Where: Alix Goolden Performance Hall, 907 Pandora Ave.
When: Friday, Dec. 16, 7:30 p.m.; Saturday, Dec. 17, 2 p.m. and 7:30 p.m.
Tickets: $15.26-$27.17 from the Victoria Conservatory of Music (250-386-5311) or showpass.com

A contagious energy is the crux of what makes musician, bandleader, choir director and bon vivant Daniel Lapp so beloved around these parts. And that is something that cannot be fully appreciated online.

Good news on that front. Lapp is bringing his 19th annual Home for Christmas concert series back to the Alix Goolden Performance Hall for three in-person performances this weekend.

“After two years of streaming, these are our first Home for Christmas concerts in three years,” Lapp said. “It’s going to be action-packed.
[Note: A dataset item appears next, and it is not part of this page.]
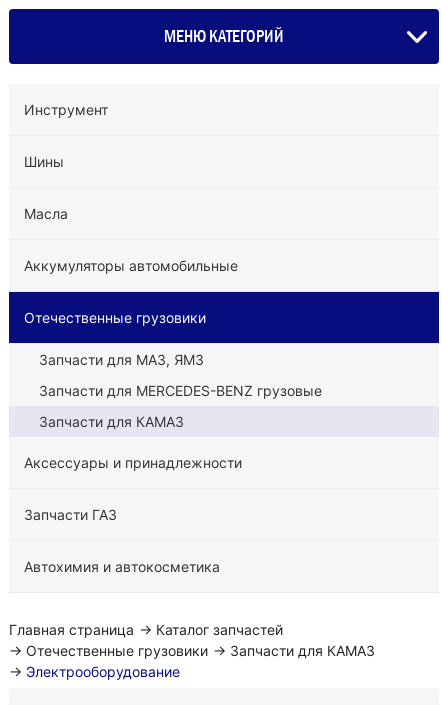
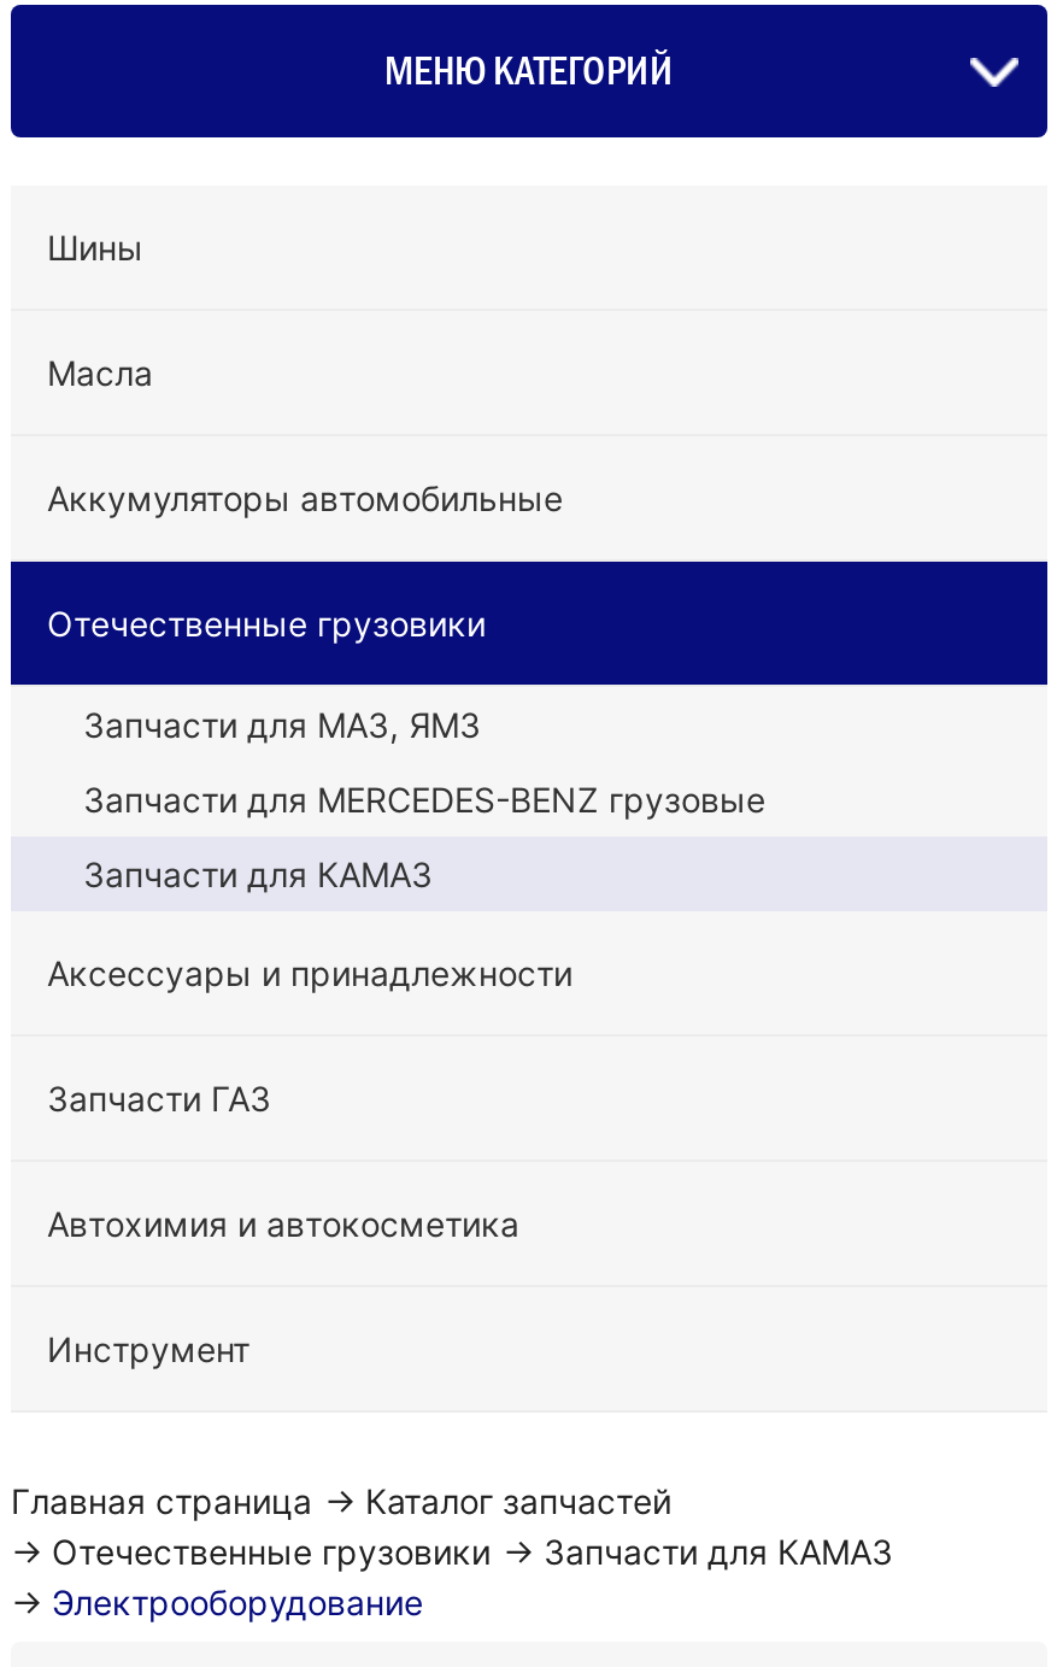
moved [24,101,108,118] -> [47,1328,249,1369]: Инструмент
moved [24,153,322,575] -> [47,227,765,1244]: Шины | Масла | Аккумуляторы автомобильные | ... | Запчасти ГАЗ | Автохимия и автокосметика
A very lively show.”

He has assembled 150 performers for the occasion, culled from several Lapp-led ensembles: the B.C. Fiddle Orchestra, Folkestra!, the Joy of Life Choir, Shiny H’ornaments, and the Swing’n Shepherds.

Lapp and Co. are swinging for the fences after a long layoff. Several fiddle orchestra alumni, including Timebenders singer Allegra Bonifacio, former North American fiddle champion Ivonne Hernandez, acclaimed bassist Isaiah Smith, and former Riverdance cast member Ceilidh Briscoe, will appear under the Strings of Lights banner.

“They were all in the B.C. Fiddle Orchestra when they were teenagers,” Lapp said.

Another teenager, Lapp’s daughter, Soleil, will celebrate her 16th birthday by singing at the events this weekend, which mark her 10th appearance at the Home for Christmas festivities. She will sing a version of Donny Hathaway’s This Christmas, with a full band and strings for support, “that is going to be pretty special,” Lapp said.

Lapp also wanted some of the programming to focus on cultural exploration. The choirs will sing in the Michif language with Métis singer-songwriter and Gemini-nominated actress Andrea Menard, and the B.C. Fiddle Orchestra will perform several Métis fiddle tunes, he said.

Contemporary hits by Gordon Lightfoot and Bruce Cockburn are also in the setlist.

The concerts are presented at the Alix Goolden Performance Hall by the Victoria Conservatory of Music, where Lapp serves as the artistic director of the Chwyl Family School of Contemporary Music. Lapp said membership in his choirs, which operate outside of the conservatory, “took a pretty big hit” when COVID-19 arrived, but the numbers have bounced back in recent months.

That’s definitely a positive after stretches of not-so-positive developments, he said. He’s having fun with the wave of new members who joined his choirs, many of whom did so after taking stock of their creative opportunities during the past two years.

“A lot of people figured out they wanted more music in their lives,” Lapp said. “As soon as the green light was given, we had a lot of new people signing up for music lessons.There’s an excitement there for us because quite a few of the 150 performers are doing their first-ever Home for Christmas concert. I could see during rehearsals they were looking at each other, thinking ‘What are we in for here?’ because they have no idea. The people who have done this before know that people in there for the first time are going to have their eyes widened.”

Like many in the audience, Lapp is approaching the concerts with a healthy dose of appreciation, which mirrors the meaning behind many events held at this time of year. Lapp is a community builder without peer, and his projects are defined by his passion for adventure, which always runs high around Christmas.

“It’s a bit of a pinch-me moment, these concerts. It’s almost surreal. [The pandemic] pummelled us so hard. It took so much energy to stay optimistic about this career. Not being able to sing in the same room as another person, for two years, it took its toll. And I think it scared people. So there is certainly a sense of celebration about being able to this again.”